# Dataset records
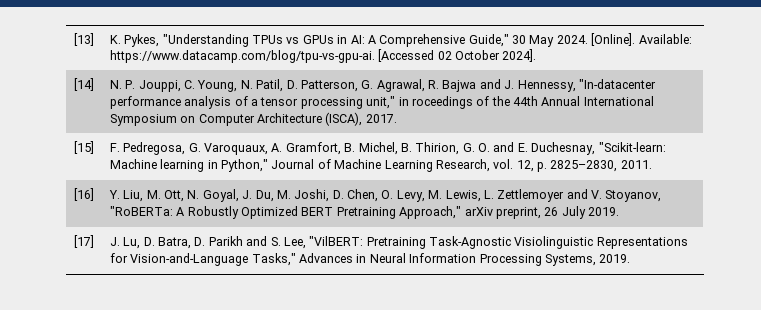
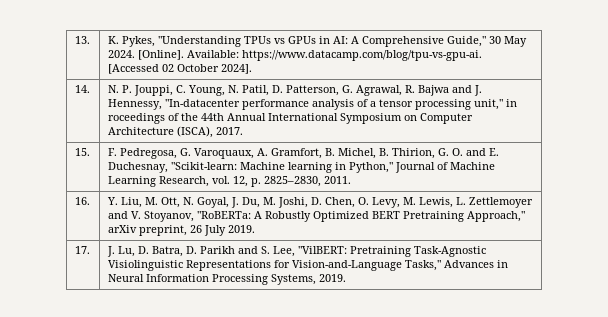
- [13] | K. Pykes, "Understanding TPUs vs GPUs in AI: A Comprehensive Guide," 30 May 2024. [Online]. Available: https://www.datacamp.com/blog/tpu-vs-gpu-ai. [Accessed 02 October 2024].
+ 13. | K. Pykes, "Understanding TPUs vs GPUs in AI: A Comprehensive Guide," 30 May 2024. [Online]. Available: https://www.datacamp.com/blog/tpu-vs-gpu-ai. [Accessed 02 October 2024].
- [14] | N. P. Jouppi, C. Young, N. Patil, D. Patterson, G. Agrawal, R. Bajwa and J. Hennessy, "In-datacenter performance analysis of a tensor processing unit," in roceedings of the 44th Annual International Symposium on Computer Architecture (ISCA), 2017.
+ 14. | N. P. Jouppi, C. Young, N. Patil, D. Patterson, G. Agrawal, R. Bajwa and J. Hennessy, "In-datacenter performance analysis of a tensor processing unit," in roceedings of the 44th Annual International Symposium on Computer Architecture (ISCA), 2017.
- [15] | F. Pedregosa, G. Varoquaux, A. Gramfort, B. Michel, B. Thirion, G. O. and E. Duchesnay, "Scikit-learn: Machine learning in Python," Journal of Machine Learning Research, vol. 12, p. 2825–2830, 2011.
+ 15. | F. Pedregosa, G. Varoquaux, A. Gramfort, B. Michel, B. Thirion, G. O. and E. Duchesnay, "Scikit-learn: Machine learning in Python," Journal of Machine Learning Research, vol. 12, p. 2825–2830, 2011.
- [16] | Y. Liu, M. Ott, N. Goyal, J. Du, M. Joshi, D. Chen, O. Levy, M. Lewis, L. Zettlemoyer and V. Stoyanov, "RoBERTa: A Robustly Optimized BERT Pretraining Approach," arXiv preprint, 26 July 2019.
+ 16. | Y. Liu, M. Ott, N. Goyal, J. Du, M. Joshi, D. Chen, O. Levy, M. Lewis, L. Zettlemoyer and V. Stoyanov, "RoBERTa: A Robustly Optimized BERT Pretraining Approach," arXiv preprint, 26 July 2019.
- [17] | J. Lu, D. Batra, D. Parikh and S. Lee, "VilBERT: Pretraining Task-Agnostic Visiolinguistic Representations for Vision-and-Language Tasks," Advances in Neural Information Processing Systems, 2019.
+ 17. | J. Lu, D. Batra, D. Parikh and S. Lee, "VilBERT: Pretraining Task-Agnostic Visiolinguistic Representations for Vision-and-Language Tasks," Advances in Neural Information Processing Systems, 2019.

--

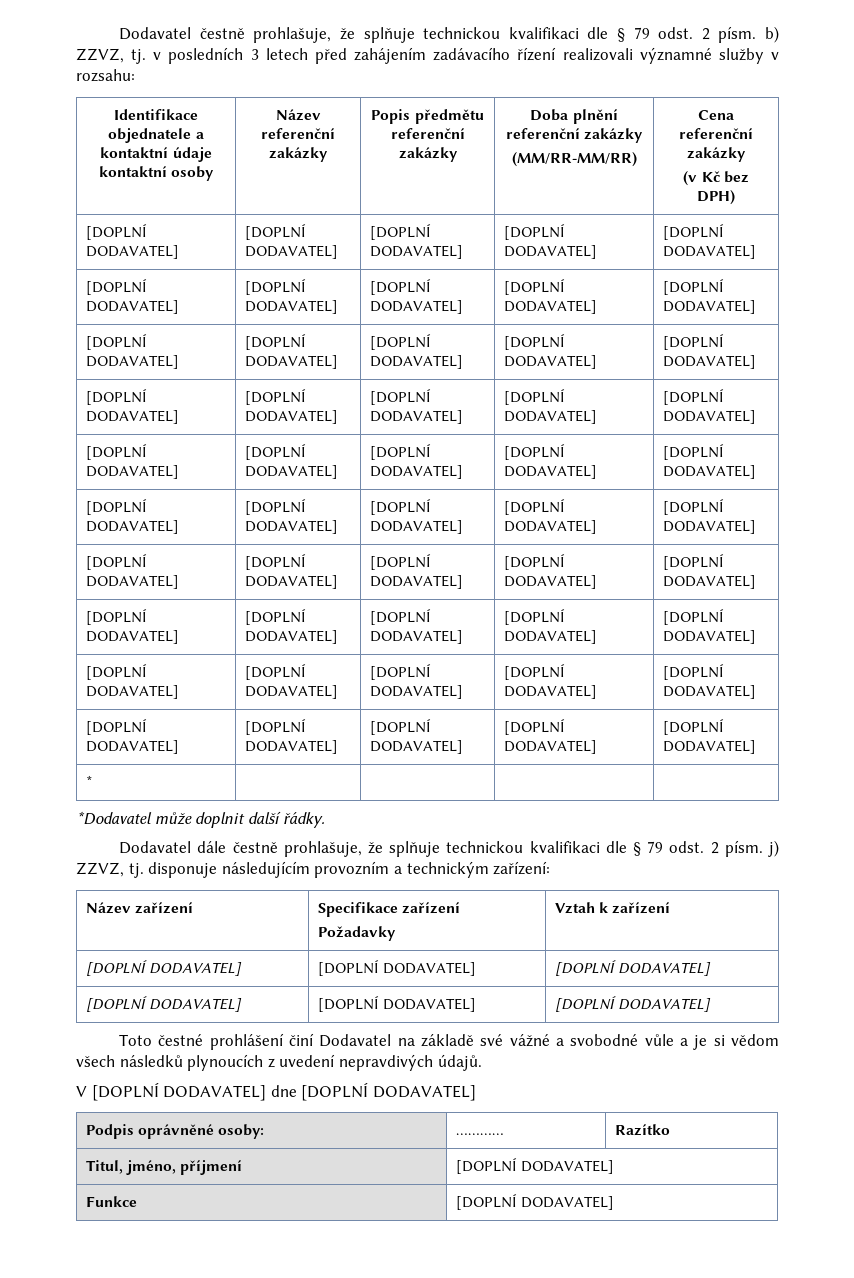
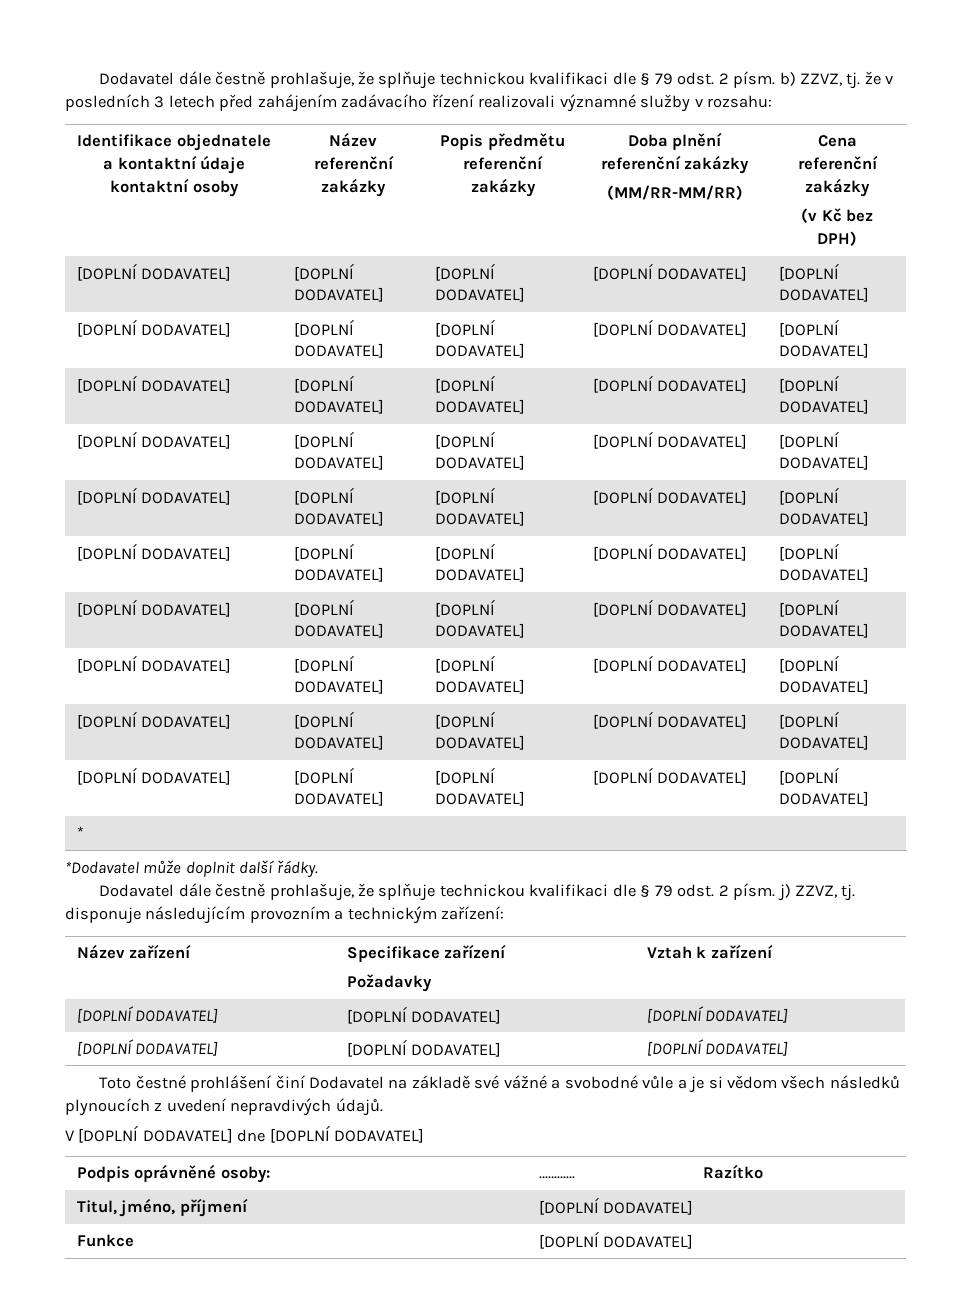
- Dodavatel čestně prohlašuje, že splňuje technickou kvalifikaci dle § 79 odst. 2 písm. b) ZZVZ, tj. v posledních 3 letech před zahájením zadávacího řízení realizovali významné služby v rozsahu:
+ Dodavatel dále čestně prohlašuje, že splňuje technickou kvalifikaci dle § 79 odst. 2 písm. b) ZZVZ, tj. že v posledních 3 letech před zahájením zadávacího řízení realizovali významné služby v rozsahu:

# Aim of the task
Retype, in the same exact form, the lines of the material above from the line holding "- Dodavatel čestně" through the line holding "Dodavatel dále čestně".

# Answer box
- Dodavatel čestně prohlašuje, že splňuje technickou kvalifikaci dle § 79 odst. 2 písm. b) ZZVZ, tj. v posledních 3 letech před zahájením zadávacího řízení realizovali významné služby v rozsahu:
+ Dodavatel dále čestně prohlašuje, že splňuje technickou kvalifikaci dle § 79 odst. 2 písm. b) ZZVZ, tj. že v posledních 3 letech před zahájením zadávacího řízení realizovali významné služby v rozsahu:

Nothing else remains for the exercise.